Ils aiment la nature. Il veulent la
préserver. Elle est sacrée. Tellement sacrée qu'ils rechignent à
s'en approcher. Il gardent par rapport à elle un respectueux recul.
En fait, ils ne la connaissent pas. D'où leur amour immodéré pour
elle ou du moins pour l'idée qu'ils s'en font. Ils la voient
bienveillante, généreuse et harmonieuse ! Ils vivent dans des
villes, sans racines, et pour rien au monde ne s'en éloigneraient.
Ils confondent campagne et nature. Erreur profonde des bobos-écolos !
Nos campagnes sont l’œuvre des
hommes qui après des siècles d'efforts sont parvenus à dompter la
nature. Car, figurez-vous, la nature est hostile, cruelle, sans
merci. Elle est le théâtre d'éternelles luttes. Et pas qu'entre le
loup ou l'ours et les brebis (ces dernières n'ayant pas grand chose
à voir avec la nature, étant le produit d'une domestication du
mouflon que suivit une sélection qui, au fil des siècles, mena aux
diverses races ovines d'aujourd'hui). L'insecte y tue l'insecte, le
vertébré y tue le vertébré, le végétal y tue le végétal,
parasites et microbes les tuent tous. La nature, loin d'être
harmonieuse, est le théâtre de continuels massacres. Il n'y existe
pas d'équilibre.

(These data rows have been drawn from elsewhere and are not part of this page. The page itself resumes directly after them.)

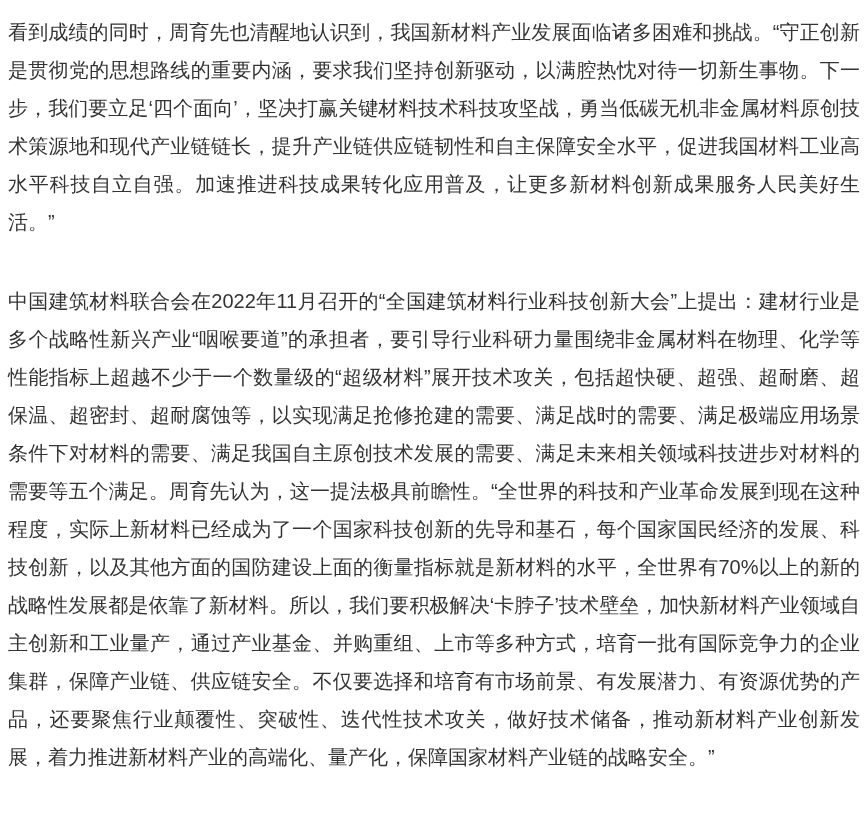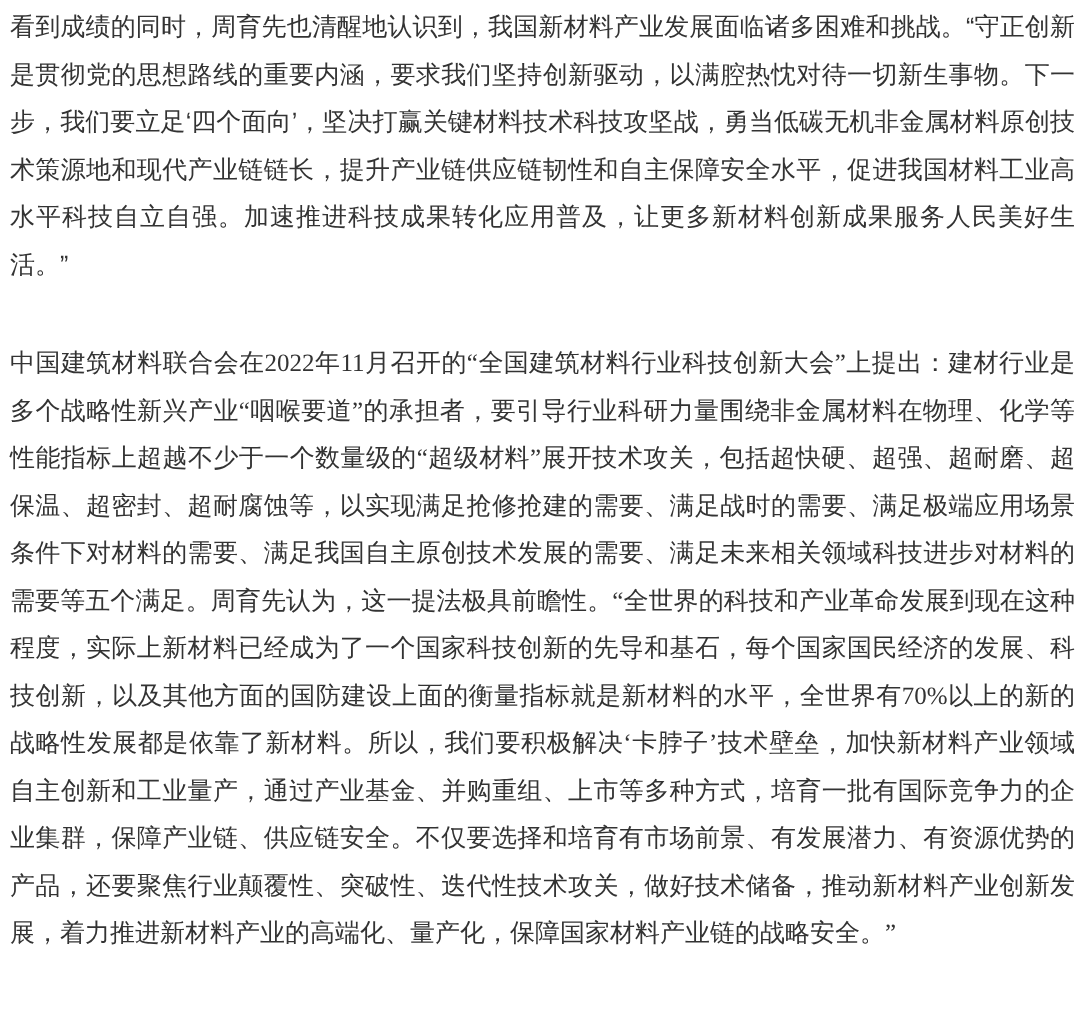--- a/index.html
+++ b/index.html
@@ -15,7 +15,7 @@
     .article {
       box-sizing: border-box;
       width: 868px;
-      padding: 3px 8px 0 8px;
+      padding: 13px 8px 0 8px;
       font-family: "Liberation Sans", "DejaVu Sans", sans-serif;
       font-size: 20px;
       line-height: 38px;

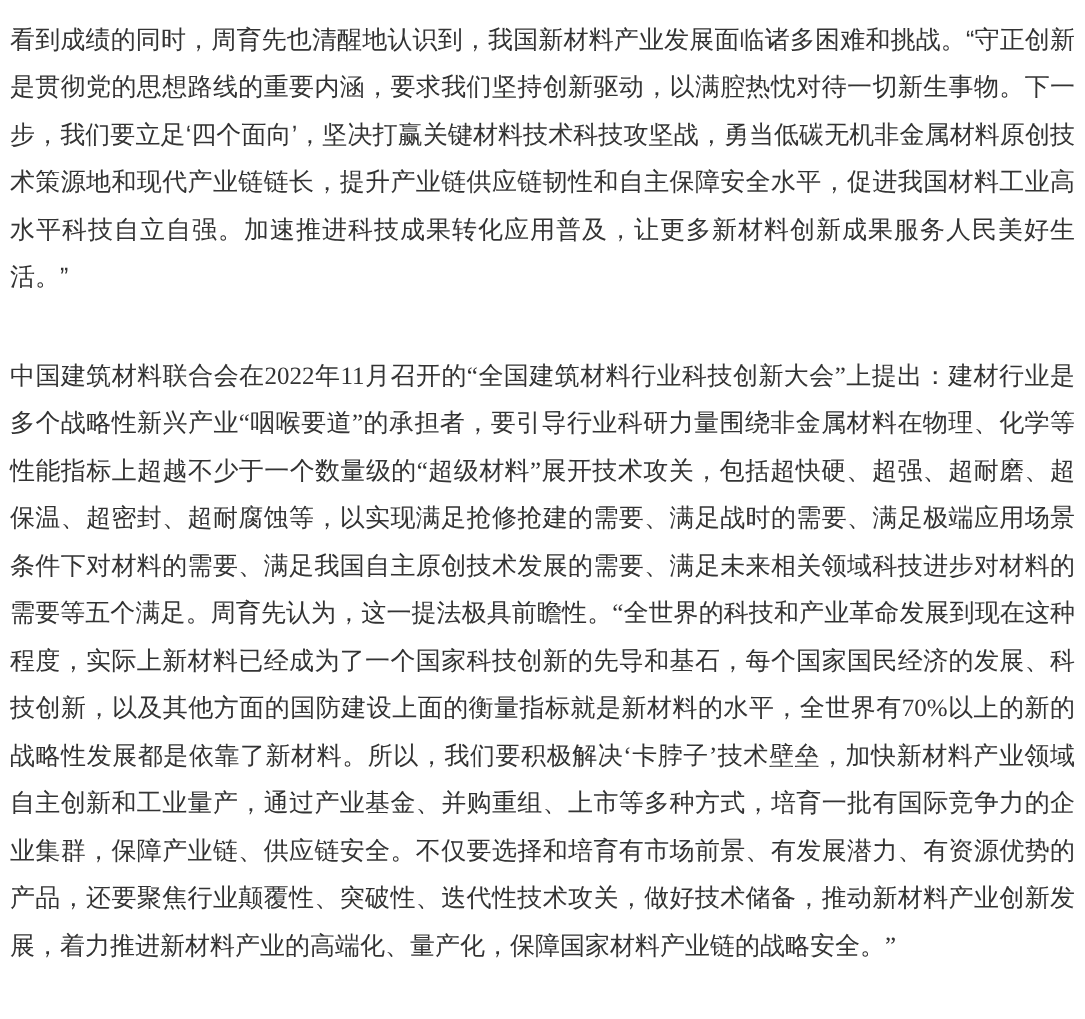--- a/index.html
+++ b/index.html
@@ -29,7 +29,6 @@
     }
     .article p:last-child {
       margin-bottom: 0;
-      font-family: Liberation Serif, serif;
     }
   </style>
 </head>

Suite à des causes diverses, des proliférations
d'espèces y mènent à l'éradication d'autres.
Et l'homme dans tout ça, me
direz-vous, parodiant M. Chancel ? Eh bien, figurez-vous que
l'homme, il fait comme les autres espèces, il se bat pour survivre
et, comme il est plus malin que les autres espèces, il est parvenu à
les dominer et à mettre dans bien des cas leur survie en péril. Sa
prolifération, hâtée par les progrès de la médecine occidentale,
mettrait la planète en péril ? C'est faux, la planète
continuera de tourner, quelque soit le niveau des mers et le nombre
d'espèces qui vivent sur son sol ou dans ses eaux. Ce qui est en
péril, c'est simplement l'état actuel de son peuplement en nombre
et en espèces. État qui a toujours varié. Nihil novi sub sole !
N'importe comment, nous n'avions le
choix qu'entre la misère physique doublée de disettes et
l'exploitation après transformation de la nature. Il se peut que
notre course au progrès matériel nous mène à l'extinction. On
verra bien. Si nous avions choisi ou simplement pu rester au stade
des chasseurs-cueilleurs, comme les Amérindiens d'Amazonie, nous
vivrions, en accord avec la nature certes, mais une vie somme toute
peu agréable et très brève.
De plus, je me demande combien de
temps les bobo-écolos qui nous rebattent les oreilles avec la
« nature » seraient capables de vivre en
chasseurs-cueilleurs avec leur âme si douce, leur santé si délicate
et leur respect de toute vie. En fait, les alternatives qu'ils
proposent sont bien timides et ne sauraient remédier aux
catastrophes dont l'imminence les fait trembler dans le confort
douillet de leur vie citadine. Si les problèmes sont si graves, s'il
leur existe des solutions, celles-ci se trouveront davantage dans les
avancées technologiques que dans le retour à la nature.